Earlier today I had a good idea for a post. When I got home I had forgotten most of it. Maybe I’ll write it another day. However, the book I’m currently reading gives me a lot of new ideas of things to write. In a way they’re not really new, just things I remember and recognize about myself and my life when I read about the life of someone else. Certain aspects of the life and personality of Leif G W Persson are similar to my own experiences and personal traits. It’s not more complicated than that.
Today was a cold and rather bad day. Mostly. Started out with delayed commuter trains and lots of pain from my kidney stones. After getting back home in the early evening I finally started to feel a bit better. Now I only hope tomorrow will not be as bad as today.
Have recently started to read a book. It’s the autobiography of famous Swedish author and criminologist Leif G W Persson. The thing I find interesting about the book so far is the way the author describes his personality. The feeling of being a spectator, of being an observer of things from a distance and keeping to himself rather than be in the middle of things. Also the need to be alone in one’s own mind and the desire to read books, all kinds of books. The desire to know and to learn. I can recognize myself in this description. It’s how I’ve lived my life, or most of it. Always had a desire to observe and always felt a bit detached from the life around me, even when being among friends and while playing games or being in school.
Not always how I wanted it to be, and not always good, but it’s the way I’ve been and the way I am. I guess what I like about reading Persson’s description of himself is that I don’t have to feel like I’m the only one to have this outlook on life and this way of being. Of course I’ve known a long time I’m not alone but I still like to be reminded of it. Sometimes I still feel alone in being the way I am anyway.

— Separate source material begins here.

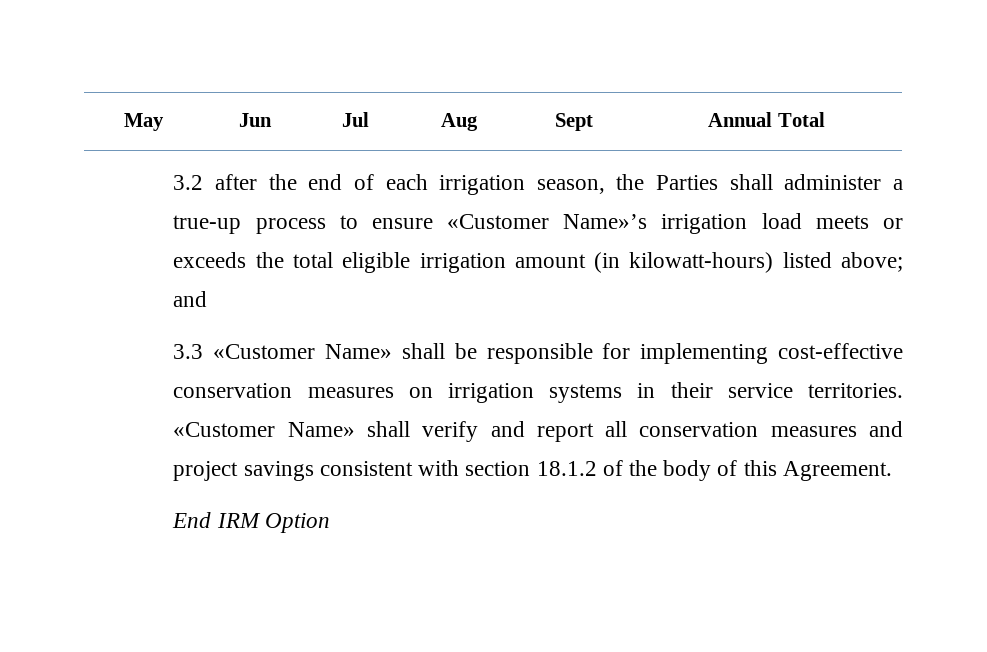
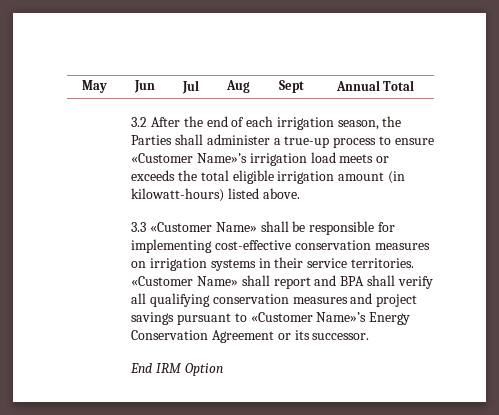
- 3.2 after the end of each irrigation season, the Parties shall administer a true-up process to ensure «Customer Name»’s irrigation load meets or exceeds the total eligible irrigation amount (in kilowatt-hours) listed above; and
+ 3.2 After the end of each irrigation season, the Parties shall administer a true-up process to ensure «Customer Name»’s irrigation load meets or exceeds the total eligible irrigation amount (in kilowatt-hours) listed above.
- «Customer Name» shall verify and report all conservation measures and project savings consistent with section 18.1.2 of the body of this Agreement.
+ «Customer Name» shall report and BPA shall verify all qualifying conservation measures and project savings pursuant to «Customer Name»’s Energy Conservation Agreement or its successor.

Have been thinking about what to write on this blog in order to keep you all interested and entertained. So far I have not had too many ideas. One idea I had the other day is to turn this blog into a book through self-publishing. I have been thinking about that before but not checked it out any further. Now I might actually explore the idea and see what the options are. I’ve always wanted to collect my best posts in some kind of book to make it possible to offer as a gift or to promote my writing to people not used to reading blogs. Not sure if any of my writings are good enough to be printed out though. I would probably have to do some editing but maybe some texts would be worth saving.
Woke up late on Christmas day after a good night’s sleep. I had the good fortune of going to bed with a smile on my face and a good feeling after a mostly not very happy Christmas eve. Last thing I did before going to sleep was to spend a little time online in a chatroom of a friend. This managed to change my mood for the better and listening to a Christmas story also helped.
After breakfast which was more like lunch I spent my Christmas day in a relaxed manner. While it was still daylight I went for a drive around the neighbourhood and got some groceries. Then I watched some movies – Rise of the Planet of the Apes,Black Swan and Step Brothers. I also started to read the book I got from my brother for Christmas.
In the afternoon I sent a text message to a friend I had not had any news from for at least 6 months. It was only a Christmas greeting and I didn’t expect any reply. However a few hours later I got a reply – a Christmas greeting. This made me smile. Then I thought about sending another message to find out how things are going but I didn’t. Not sure if I should or not. Sometimes it might be better to hold off.
Late in the evening a heavy storm swept across the countryside. Power went out during the night and most of the following day. Trees fell across the roads, on cars and buildings.
Spent most of my Monday by the window to get enough light to read and heated some food over the fire in the fireplace downstairs. When darkness started to fall, the power came back on and I decided to update my blog.
Will probably spend my evening reading, watching movies and listening to music.
I got this book about the life of Kal P Dal – singer, songwriter and band leader as a Christmas present from my brother who played the drums in this band during the late 1970’s. I’ve only looked through the book briefly but I have already seen some interesting facts I didn’t know about. It seems Kal P Dal once had a at that point still obscure British band – The Police – open a show for them. Also Kal P Dal’s first album pushed an album by ABBA down from the number one spot on the Swedish charts at some point.
First the news early this morning that Apple’s co-founder Steve Jobs had passed away. Maybe not totally unexpected but still a bit of a shock. Not that I’m a huge Apple products user but I still think Jobs did a lot of good and influenced a lot of people.